I did choose the web for one reason, which is that you can't avoid this case; you can try to limit the UI to generating 100 characters only (and I still haven't defined "characters"...), but it's 15 seconds for a user to pull open Firebug and smash 150 characters into your form submission anyhow. Somehow, you better resolve this, and as quickly as you mounted the high horse when faced with the prospect of mere truncation, throwing the entire request out for that will cause somebody else to mount an equally high horse....
What if it's a batch ETL process where there is no "user" to tell that it went wrong?
The point that when you're worrying about string length, it's often an indicator of a separate problem is a good one. But some things really do need the ability to measure/truncate strings and not every situation allows just throwing the software in the trash as an option.
Have you checked how your database counts? Does it count code points or does it try to count graphemes? I assume the former, but I guess you would still have to cut the input at a grapheme border when truncating the input.
Ellipsisising text when it does not fit into a label, for example. And if you just remove code points from the end (instead of graphemes) until the string (including ellipsis) fits then you might just drop a diacritic.
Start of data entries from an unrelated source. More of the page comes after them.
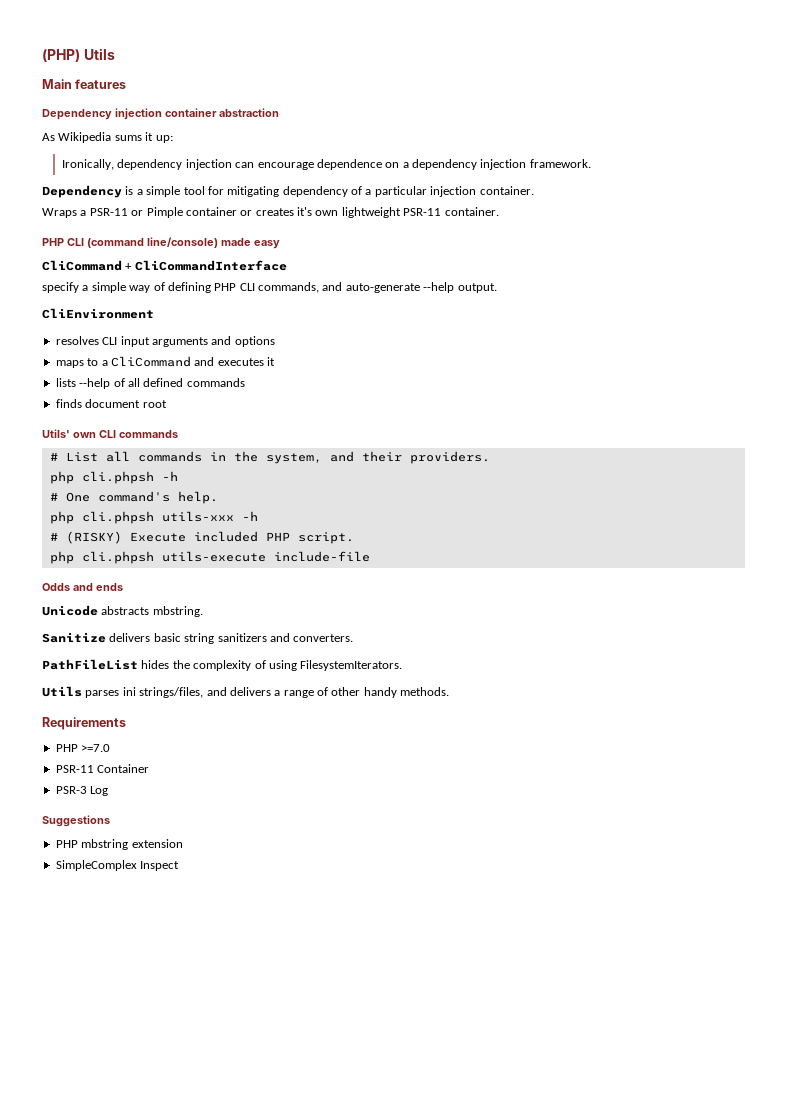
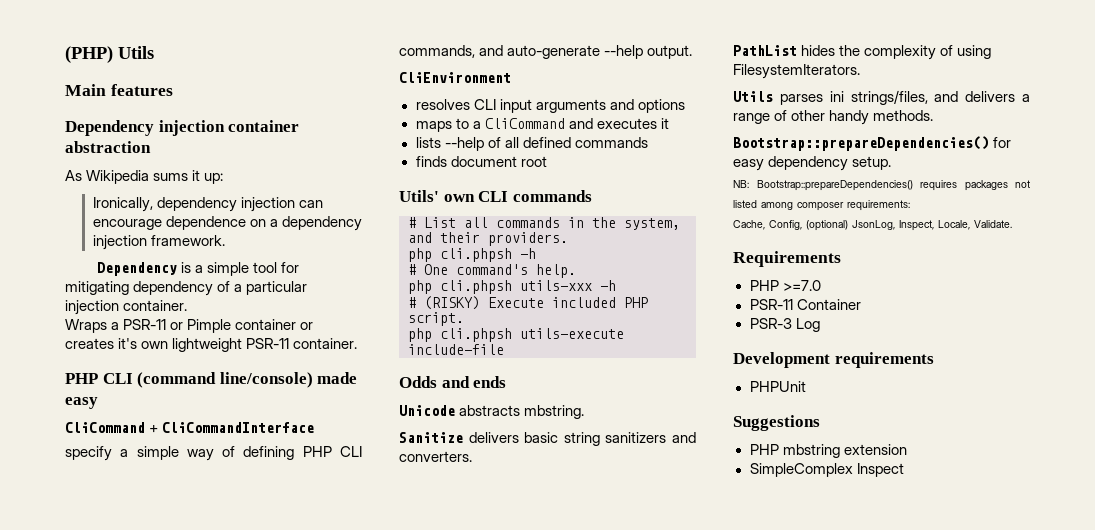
- PathFileList hides the complexity of using FilesystemIterators.
+ PathList hides the complexity of using FilesystemIterators.
+ Bootstrap::prepareDependencies() for easy dependency setup.
+ NB: Bootstrap::prepareDependencies() requires packages not listed among composer requirements:
+ Cache, Config, (optional) JsonLog, Inspect, Locale, Validate.
+ Development requirements
+ PHPUnit

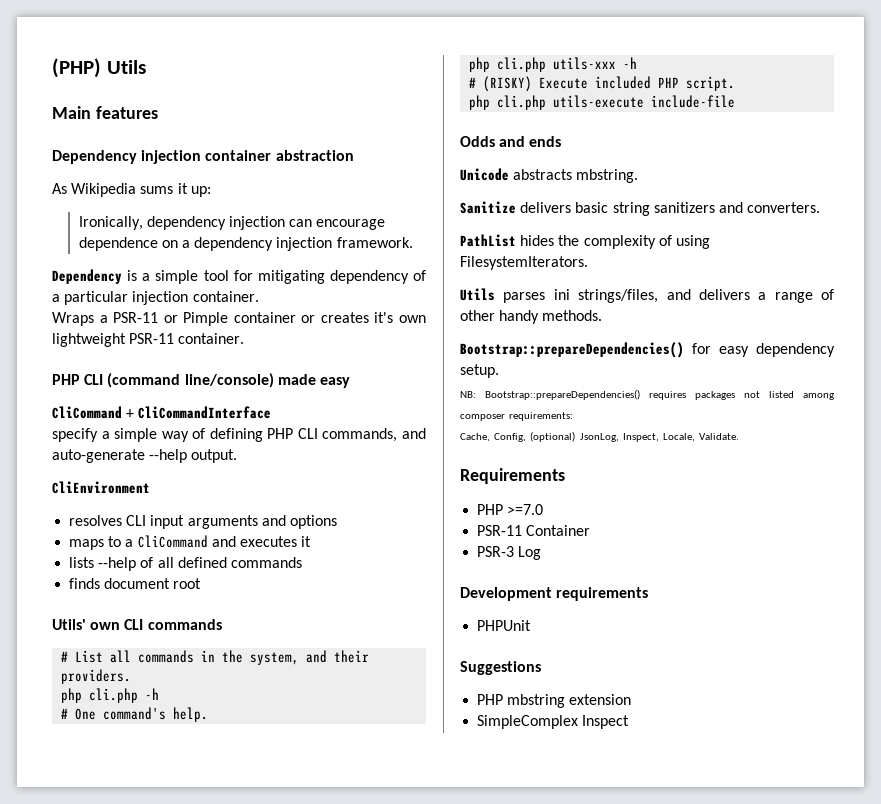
- php cli.phpsh -h
+ php cli.php -h
- php cli.phpsh utils-xxx -h
+ php cli.php utils-xxx -h
- php cli.phpsh utils-execute include-file
+ php cli.php utils-execute include-file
I've been waiting for someone to ask me to reverse a string in an interview, so I can tell them why the code I just wrote for them (using the XOR trick, which is what they're usually expecting), is wrong.
When I've asked people to reverse a char* in the past, it's just been to see if they understand the basics of pointers. The XOR "trick" hasn't been impressive since high school. :)
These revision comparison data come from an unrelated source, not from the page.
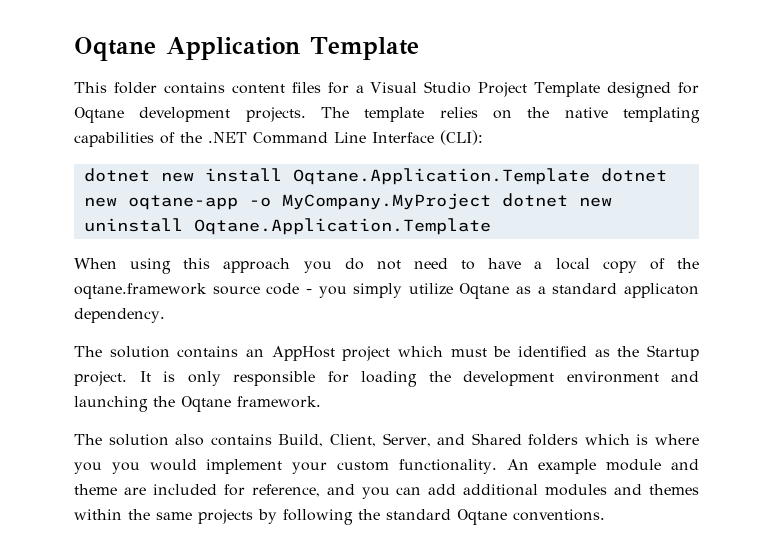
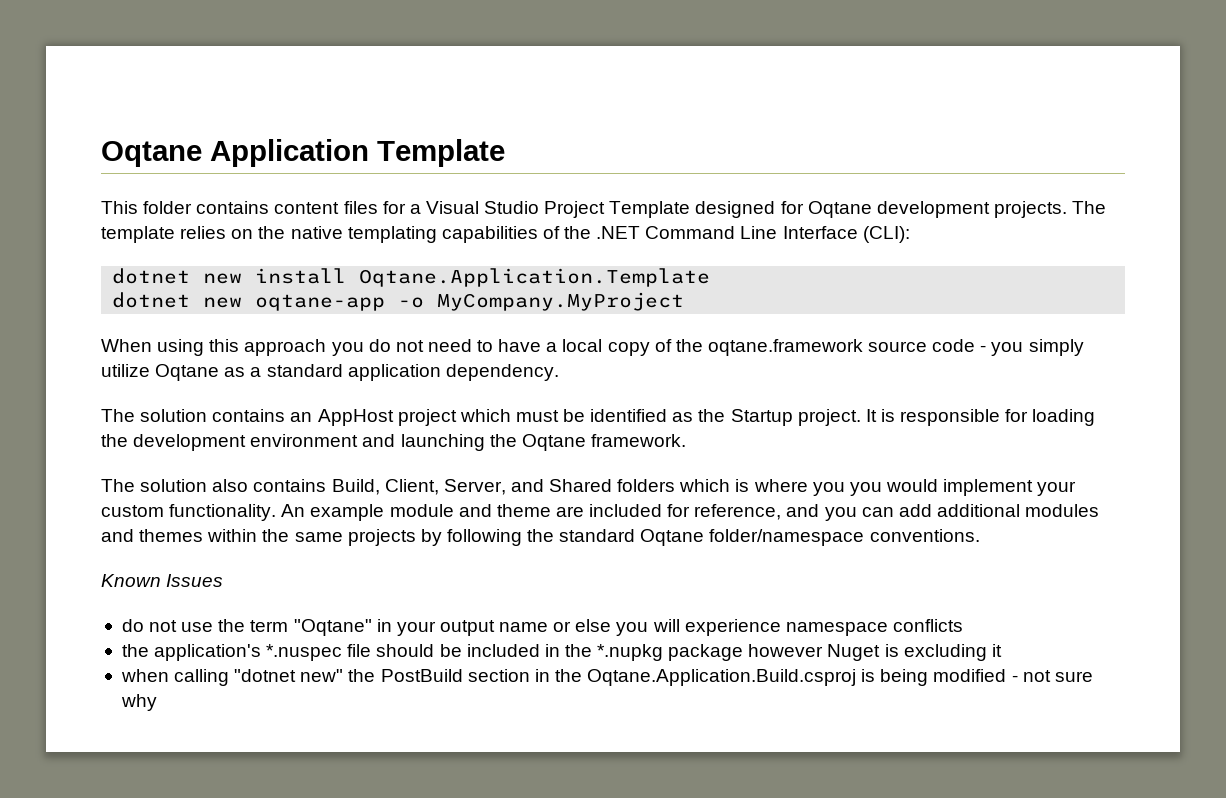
- dotnet new install Oqtane.Application.Template dotnet new oqtane-app -o MyCompany.MyProject dotnet new uninstall Oqtane.Application.Template
+ dotnet new install Oqtane.Application.Template
+ dotnet new oqtane-app -o MyCompany.MyProject
- When using this approach you do not need to have a local copy of the oqtane.framework source code - you simply utilize Oqtane as a standard applicaton dependency.
+ When using this approach you do not need to have a local copy of the oqtane.framework source code - you simply utilize Oqtane as a standard application dependency.
- It is only responsible for loading the development environment and launching the Oqtane framework.
+ It is responsible for loading the development environment and launching the Oqtane framework.
- An example module and theme are included for reference, and you can add additional modules and themes within the same projects by following the standard Oqtane conventions.
+ An example module and theme are included for reference, and you can add additional modules and themes within the same projects by following the standard Oqtane folder/namespace conventions.
+ Known Issues
+ do not use the term "Oqtane" in your output name or else you will experience namespace conflicts
+ the application's *.nuspec file should be included in the *.nupkg package however Nuget is excluding it
+ when calling "dotnet new" the PostBuild section in the Oqtane.Application.Build.csproj is being modified - not sure why

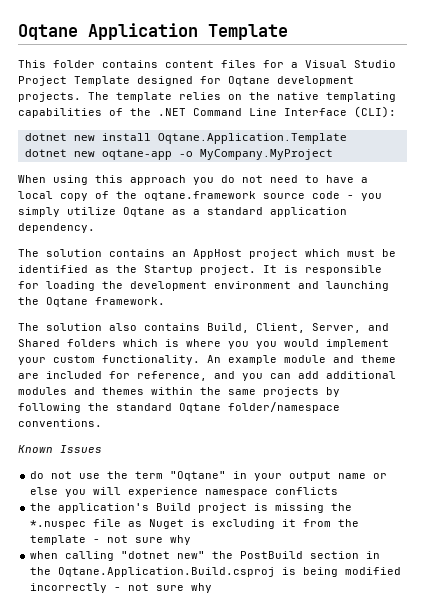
- the application's *.nuspec file should be included in the *.nupkg package however Nuget is excluding it
+ the application's Build project is missing the *.nuspec file as Nuget is excluding it from the template - not sure why
- when calling "dotnet new" the PostBuild section in the Oqtane.Application.Build.csproj is being modified - not sure why
+ when calling "dotnet new" the PostBuild section in the Oqtane.Application.Build.csproj is being modified incorrectly - not sure why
Had such a case a few months back. Strings of single-byte characters are Endian-agnostic but multi-byte character encoding is affected by Endianness. To cope with it I read the sequence as single byte, then reversed, then changed the encoding to proper encoding and reversed again. The data came from a binary dump where I only needed a section that contained a few strings.
I admit it's dirty but it was throwaway code for an isolated case.
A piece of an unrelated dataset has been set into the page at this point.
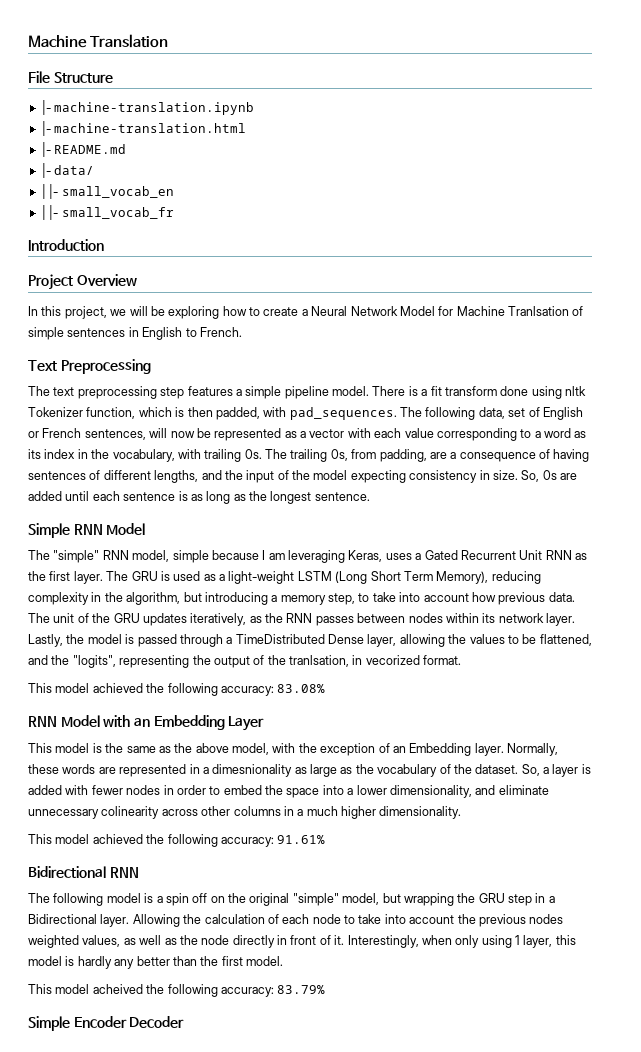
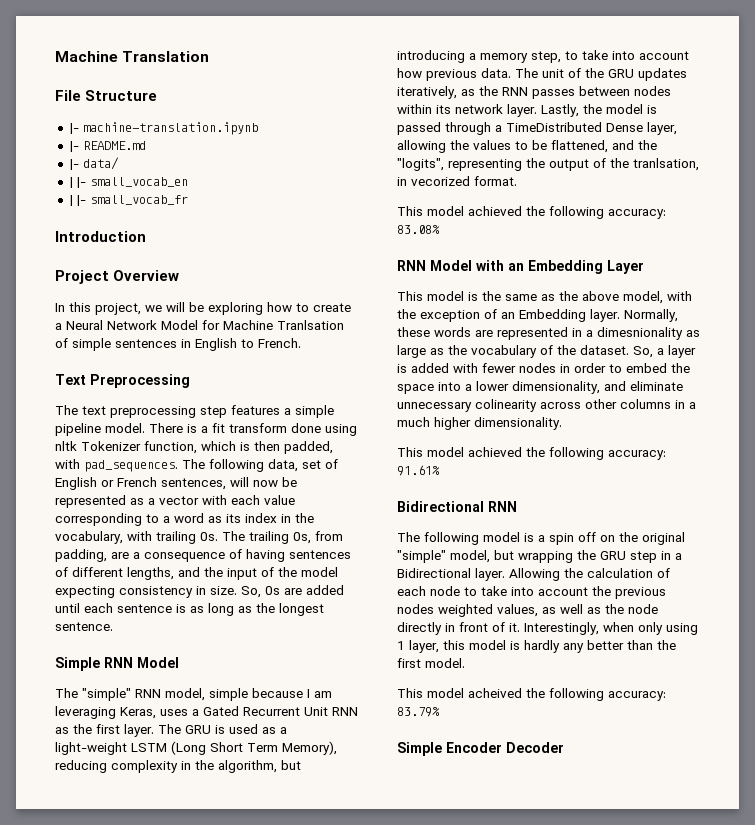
- |- machine-translation.html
Edit: eh, guys, as I stated the string came from a binary dump. I didn't get to choose the encoding, it came from ROM in an embedded system with a different Endianness. I had to figure out a way to make it human readable.
language will not store unicode string internally with UTF8. Yes, we use it as input and output, but in memory, utf8 is terrible for random access characters. endian is only an issue (normally) for input and output, not really an issue for internal storage. especially when using UTF16 and UTF32 you know exactly the size of items.
UTF-16 is just as bad as UTF-8 regarding variable-width code points. The only thing you always have (unless using compression schemes like SCSU) is random access to code units. Only UTF-32 also allows random access to code points. However, that's still of questionable value because when dealing with text you often want to handle graphemes, not code points, code units or bytes.
I don't think I've ever written code to do that outside of homework assignments and interviews.